Efforts to archive a large amount of digital material are being developed by many cultural heritage institutions. We have evidence of this in the numerous initiatives aiming to harvest the Web [1-5] together with the impressive burgeoning of institutional repositories . However, getting the material inside the archive is just the beginning for any initiative concerned with the long-term preservation of digital materials.
Digital preservation can best be described as the activity or set of activities that enable digital information to be intelligible for long periods of time. In general, digital information kept in an archival environment is expected to be readable and interpretable for periods of time much longer than the expected lifetime of the individual hardware and software components that comprise the repository system, as well as the formats in which the items of information are encoded .

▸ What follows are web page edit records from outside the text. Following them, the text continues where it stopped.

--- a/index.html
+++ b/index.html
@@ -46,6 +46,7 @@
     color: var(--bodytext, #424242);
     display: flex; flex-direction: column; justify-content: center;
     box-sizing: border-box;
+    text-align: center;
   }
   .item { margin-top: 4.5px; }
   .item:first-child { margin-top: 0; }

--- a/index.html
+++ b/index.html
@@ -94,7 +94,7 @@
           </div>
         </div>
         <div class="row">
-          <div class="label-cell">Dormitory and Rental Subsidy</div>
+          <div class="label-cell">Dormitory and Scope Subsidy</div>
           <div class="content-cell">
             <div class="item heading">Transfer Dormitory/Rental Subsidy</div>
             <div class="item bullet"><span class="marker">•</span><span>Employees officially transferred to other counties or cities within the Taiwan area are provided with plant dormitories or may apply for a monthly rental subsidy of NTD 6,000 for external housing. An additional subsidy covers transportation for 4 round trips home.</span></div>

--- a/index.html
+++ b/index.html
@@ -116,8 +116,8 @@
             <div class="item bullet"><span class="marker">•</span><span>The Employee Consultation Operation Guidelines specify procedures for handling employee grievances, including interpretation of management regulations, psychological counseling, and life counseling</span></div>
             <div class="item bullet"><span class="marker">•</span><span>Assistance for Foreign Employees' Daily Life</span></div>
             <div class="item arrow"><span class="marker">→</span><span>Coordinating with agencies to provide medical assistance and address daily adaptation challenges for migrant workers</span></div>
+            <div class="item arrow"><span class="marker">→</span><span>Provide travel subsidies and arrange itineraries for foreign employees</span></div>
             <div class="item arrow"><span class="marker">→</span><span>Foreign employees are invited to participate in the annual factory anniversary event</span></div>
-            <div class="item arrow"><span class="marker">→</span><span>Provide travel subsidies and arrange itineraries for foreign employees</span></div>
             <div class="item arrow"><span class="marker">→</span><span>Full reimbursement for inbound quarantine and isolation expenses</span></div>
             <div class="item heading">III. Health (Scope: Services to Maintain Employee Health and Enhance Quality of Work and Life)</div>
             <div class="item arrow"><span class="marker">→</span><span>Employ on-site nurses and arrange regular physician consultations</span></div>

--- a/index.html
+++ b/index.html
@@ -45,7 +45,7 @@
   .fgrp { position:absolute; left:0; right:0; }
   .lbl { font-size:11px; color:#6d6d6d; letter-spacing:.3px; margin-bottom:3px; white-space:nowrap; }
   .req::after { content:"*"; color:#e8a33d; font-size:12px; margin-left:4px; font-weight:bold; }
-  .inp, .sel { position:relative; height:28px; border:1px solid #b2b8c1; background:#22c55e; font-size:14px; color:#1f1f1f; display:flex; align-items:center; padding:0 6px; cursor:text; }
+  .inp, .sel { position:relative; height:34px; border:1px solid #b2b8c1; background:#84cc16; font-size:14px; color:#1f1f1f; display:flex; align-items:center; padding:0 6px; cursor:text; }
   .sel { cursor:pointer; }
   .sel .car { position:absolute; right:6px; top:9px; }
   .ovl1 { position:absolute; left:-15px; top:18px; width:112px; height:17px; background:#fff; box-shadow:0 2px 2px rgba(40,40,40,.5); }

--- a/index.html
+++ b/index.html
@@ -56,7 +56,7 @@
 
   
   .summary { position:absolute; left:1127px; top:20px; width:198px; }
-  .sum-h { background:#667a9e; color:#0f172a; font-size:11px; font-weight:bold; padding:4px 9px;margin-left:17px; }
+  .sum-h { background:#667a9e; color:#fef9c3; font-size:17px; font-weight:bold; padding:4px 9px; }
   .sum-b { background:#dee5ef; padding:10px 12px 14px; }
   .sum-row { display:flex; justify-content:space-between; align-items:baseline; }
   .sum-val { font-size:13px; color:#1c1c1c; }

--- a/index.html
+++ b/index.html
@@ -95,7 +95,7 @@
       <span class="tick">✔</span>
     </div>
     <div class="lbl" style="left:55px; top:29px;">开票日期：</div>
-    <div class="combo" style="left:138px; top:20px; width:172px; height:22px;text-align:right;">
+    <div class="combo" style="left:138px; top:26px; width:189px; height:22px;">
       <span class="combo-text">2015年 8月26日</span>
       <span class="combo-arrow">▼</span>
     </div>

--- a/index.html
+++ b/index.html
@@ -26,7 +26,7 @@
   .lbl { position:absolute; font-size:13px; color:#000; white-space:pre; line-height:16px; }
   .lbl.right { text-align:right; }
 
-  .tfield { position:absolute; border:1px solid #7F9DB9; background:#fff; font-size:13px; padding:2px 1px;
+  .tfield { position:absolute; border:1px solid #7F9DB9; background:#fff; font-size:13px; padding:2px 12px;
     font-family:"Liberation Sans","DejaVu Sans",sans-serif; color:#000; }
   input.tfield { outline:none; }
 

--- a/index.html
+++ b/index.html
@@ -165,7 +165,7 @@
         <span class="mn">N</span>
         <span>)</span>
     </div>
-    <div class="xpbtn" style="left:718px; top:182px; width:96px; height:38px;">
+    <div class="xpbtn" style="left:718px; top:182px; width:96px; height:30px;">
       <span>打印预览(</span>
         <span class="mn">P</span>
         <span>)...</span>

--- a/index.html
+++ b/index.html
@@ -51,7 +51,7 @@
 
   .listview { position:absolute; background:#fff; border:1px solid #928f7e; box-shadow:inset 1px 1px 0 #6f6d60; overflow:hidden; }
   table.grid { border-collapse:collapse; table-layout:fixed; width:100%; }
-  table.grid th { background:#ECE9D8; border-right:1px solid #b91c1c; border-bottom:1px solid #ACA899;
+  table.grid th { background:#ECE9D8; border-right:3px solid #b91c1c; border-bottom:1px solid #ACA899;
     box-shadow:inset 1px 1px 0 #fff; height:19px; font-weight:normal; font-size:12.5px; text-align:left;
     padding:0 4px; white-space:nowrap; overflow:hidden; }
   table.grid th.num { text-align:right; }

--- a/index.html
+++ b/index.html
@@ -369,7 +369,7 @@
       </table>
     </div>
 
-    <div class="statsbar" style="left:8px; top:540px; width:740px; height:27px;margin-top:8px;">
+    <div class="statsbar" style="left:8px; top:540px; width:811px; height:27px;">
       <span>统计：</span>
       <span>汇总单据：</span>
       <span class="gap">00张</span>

Over the past decade, a vast number of preservation strategies have emerged from the various preservation projects developed, literally, all over the world [9-12]. Nonetheless, the most cited and applied preservation strategy continues to be migration , especially in contexts where non-interactive digital objects, such as images, databases or text documents, are the focus of preservation.
Migration can be described as a '( - ) set of organized tasks designed to achieve the periodic transfer of digital materials from one hardware/software configuration to another or from one generation of computer technology to a subsequent generation.' .
The major drawback in this approach is that whenever an object is converted to a new format, some of its original properties may not be adequately transferred to the target format. This may occur due to incompatibilities between the source and target formats or because the application used to do the conversion is not capable of carrying out its tasks correctly.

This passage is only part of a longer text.